• **Provided information**:
>>>
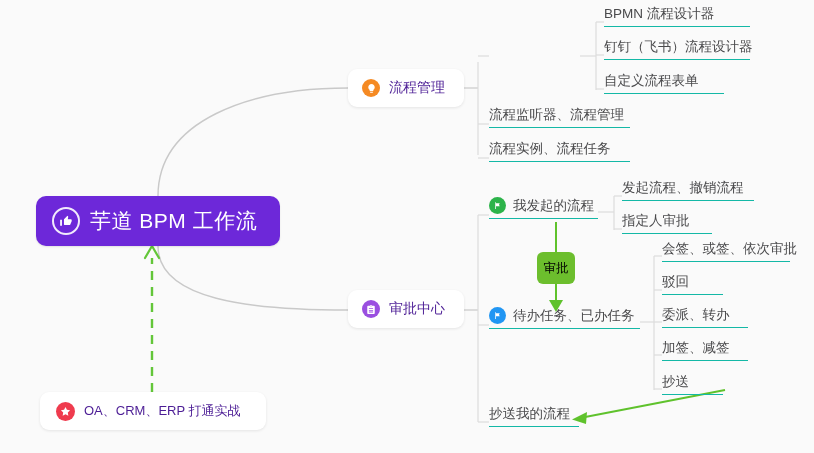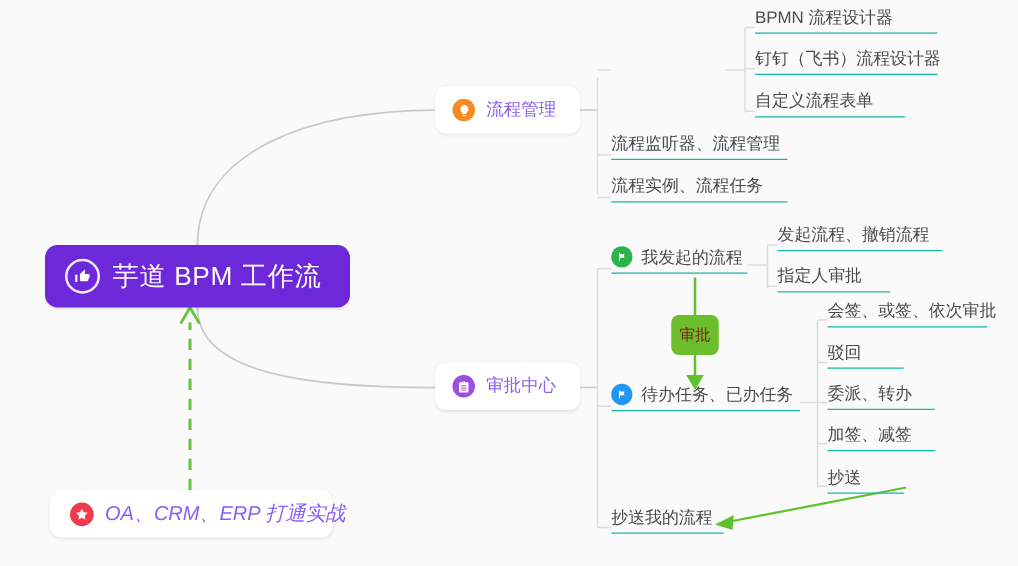"流程管理" .card-label { color: #8b5cf6 -> #4c1d95 }
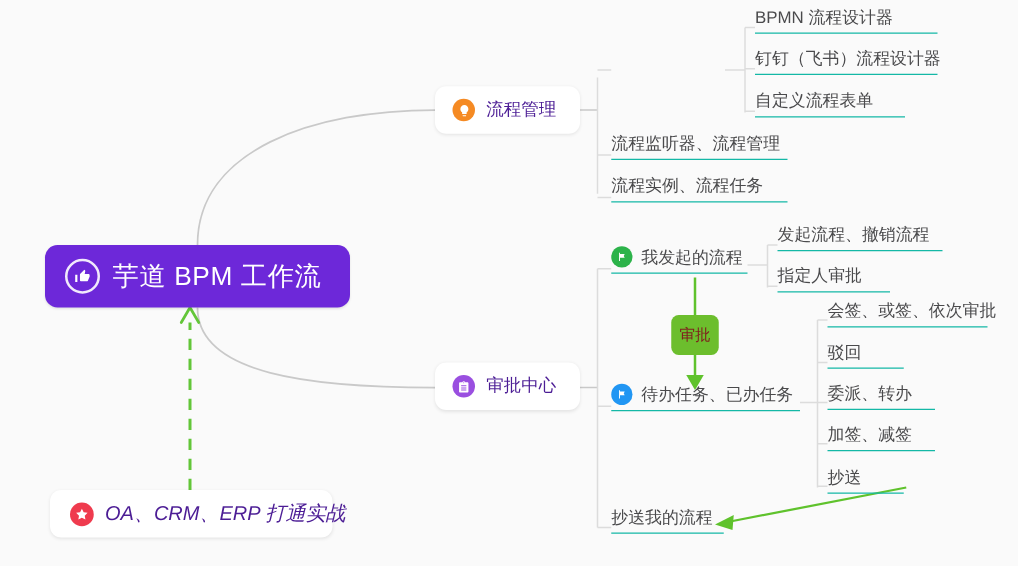"审批" .badge-text { color: #7f1d1d -> #000000 }
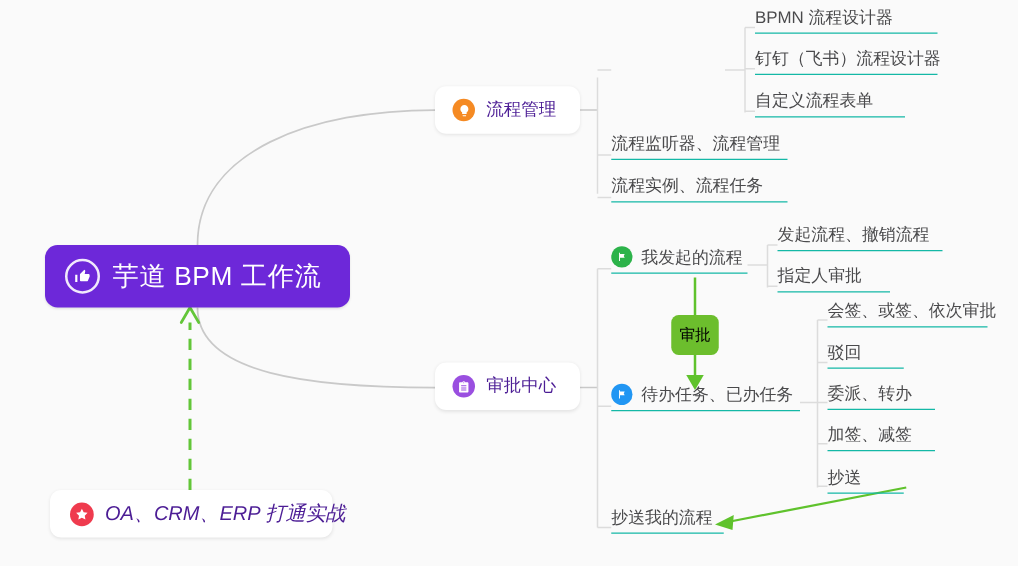"OA、CRM、ERP 打通实战" span.card-label { font-size: 16px -> 13px; font-style: italic -> none }
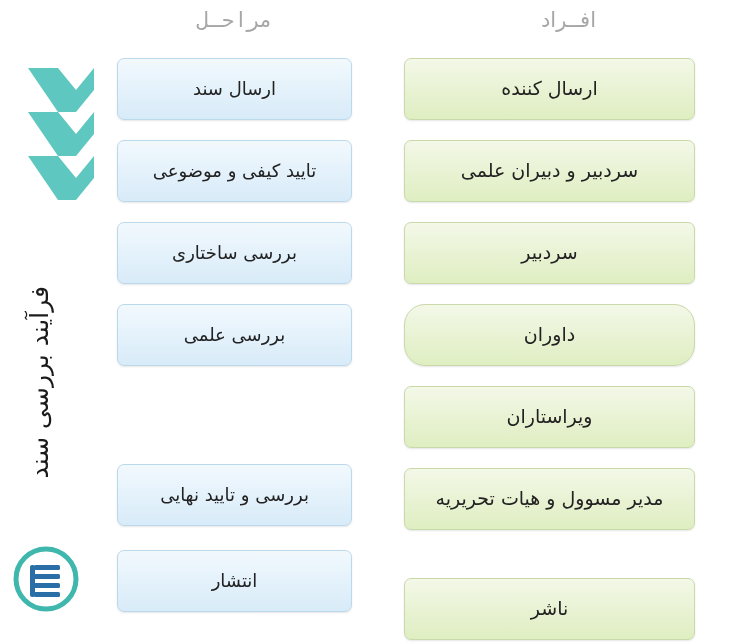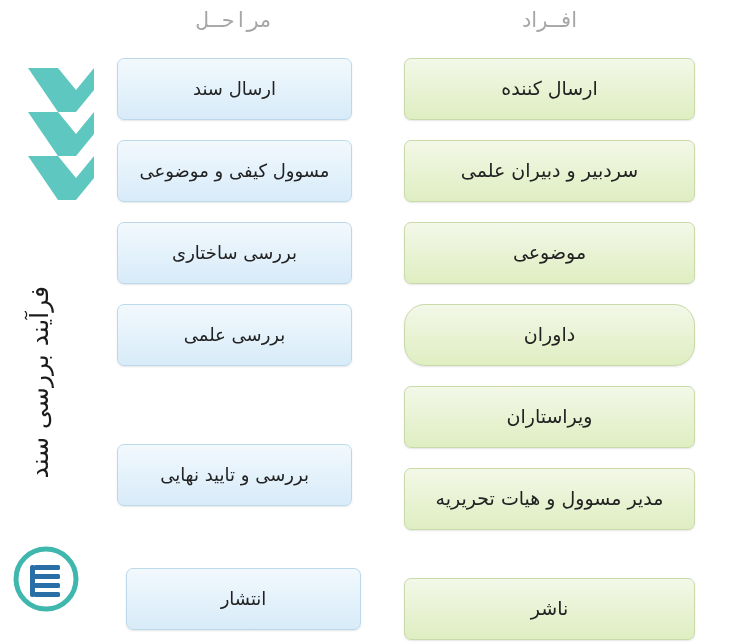"افــراد" .col-header.people { left: 404px -> 423px }
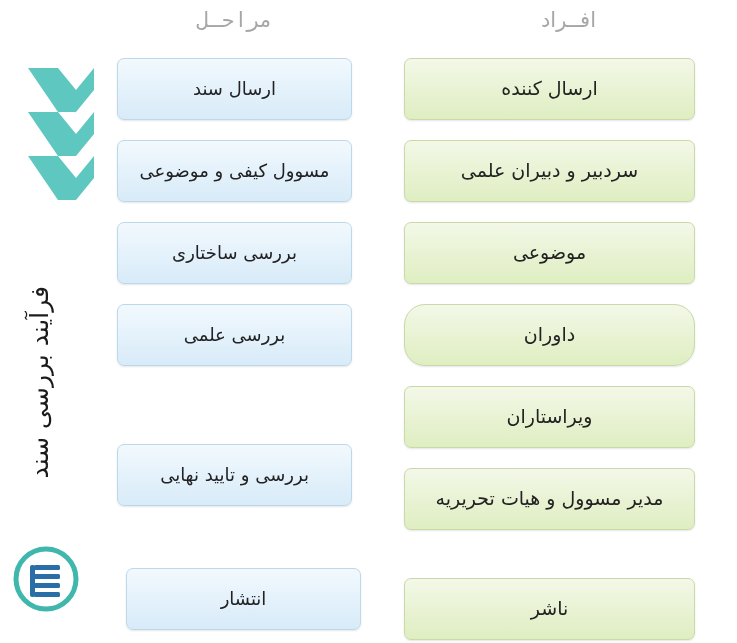"مسوول کیفی و موضوعی" span { text: مسوول -> تایید }
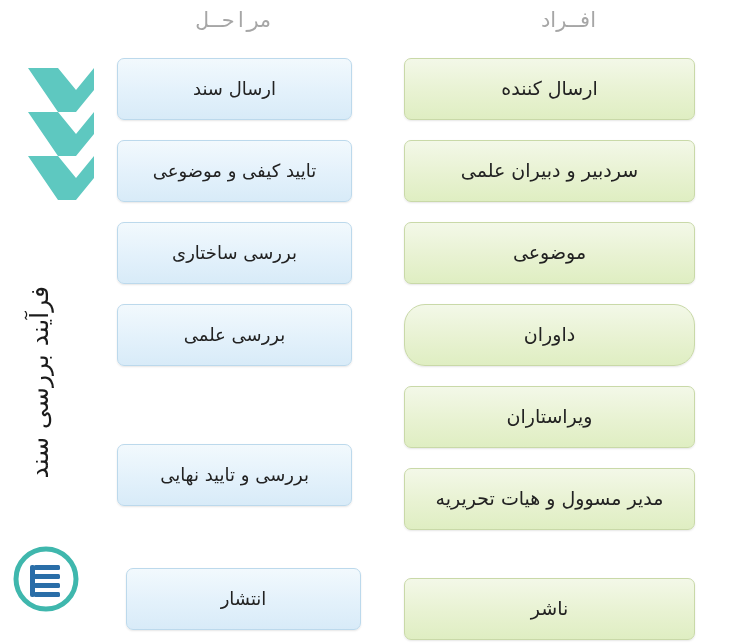"موضوعی" span { text: موضوعی -> سردبیر }
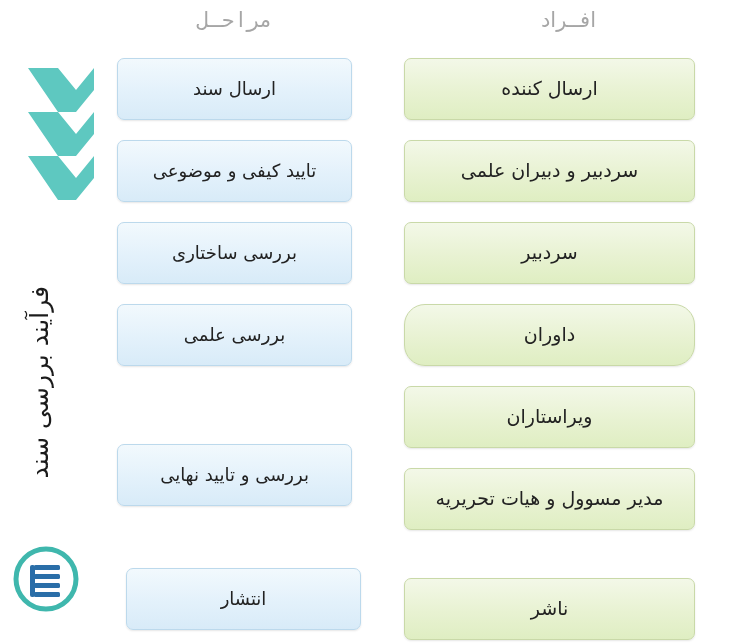"بررسی و تایید نهایی" div.row-box { top: 444px -> 464px }
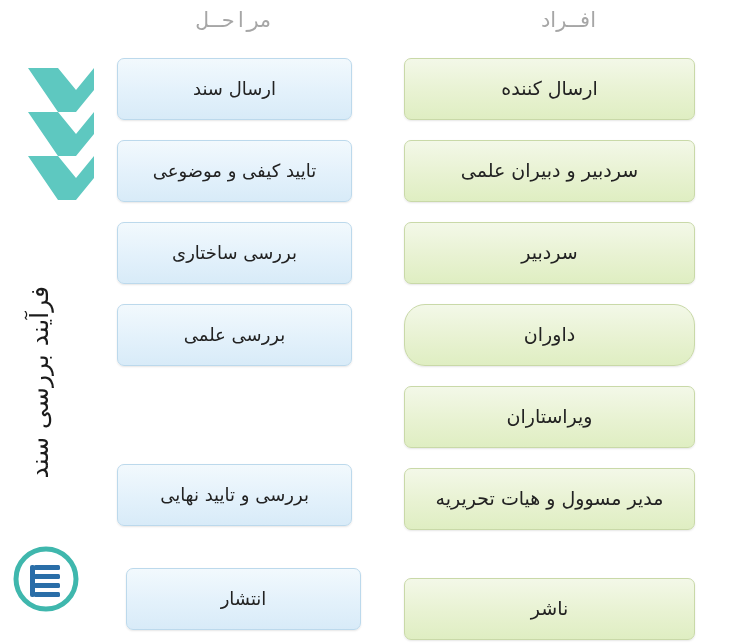"انتشار" div.row-box { margin-left: 9px -> none; top: 568px -> 550px }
<<<
• **Exercise directions**:
Please repeat the records above word for word, and do not include the pictures.

• **The answer**:
"流程管理" .card-label { color: #8b5cf6 -> #4c1d95 }
"审批" .badge-text { color: #7f1d1d -> #000000 }
"OA、CRM、ERP 打通实战" span.card-label { font-size: 16px -> 13px; font-style: italic -> none }
"افــراد" .col-header.people { left: 404px -> 423px }
"مسوول کیفی و موضوعی" span { text: مسوول -> تایید }
"موضوعی" span { text: موضوعی -> سردبیر }
"بررسی و تایید نهایی" div.row-box { top: 444px -> 464px }
"انتشار" div.row-box { margin-left: 9px -> none; top: 568px -> 550px }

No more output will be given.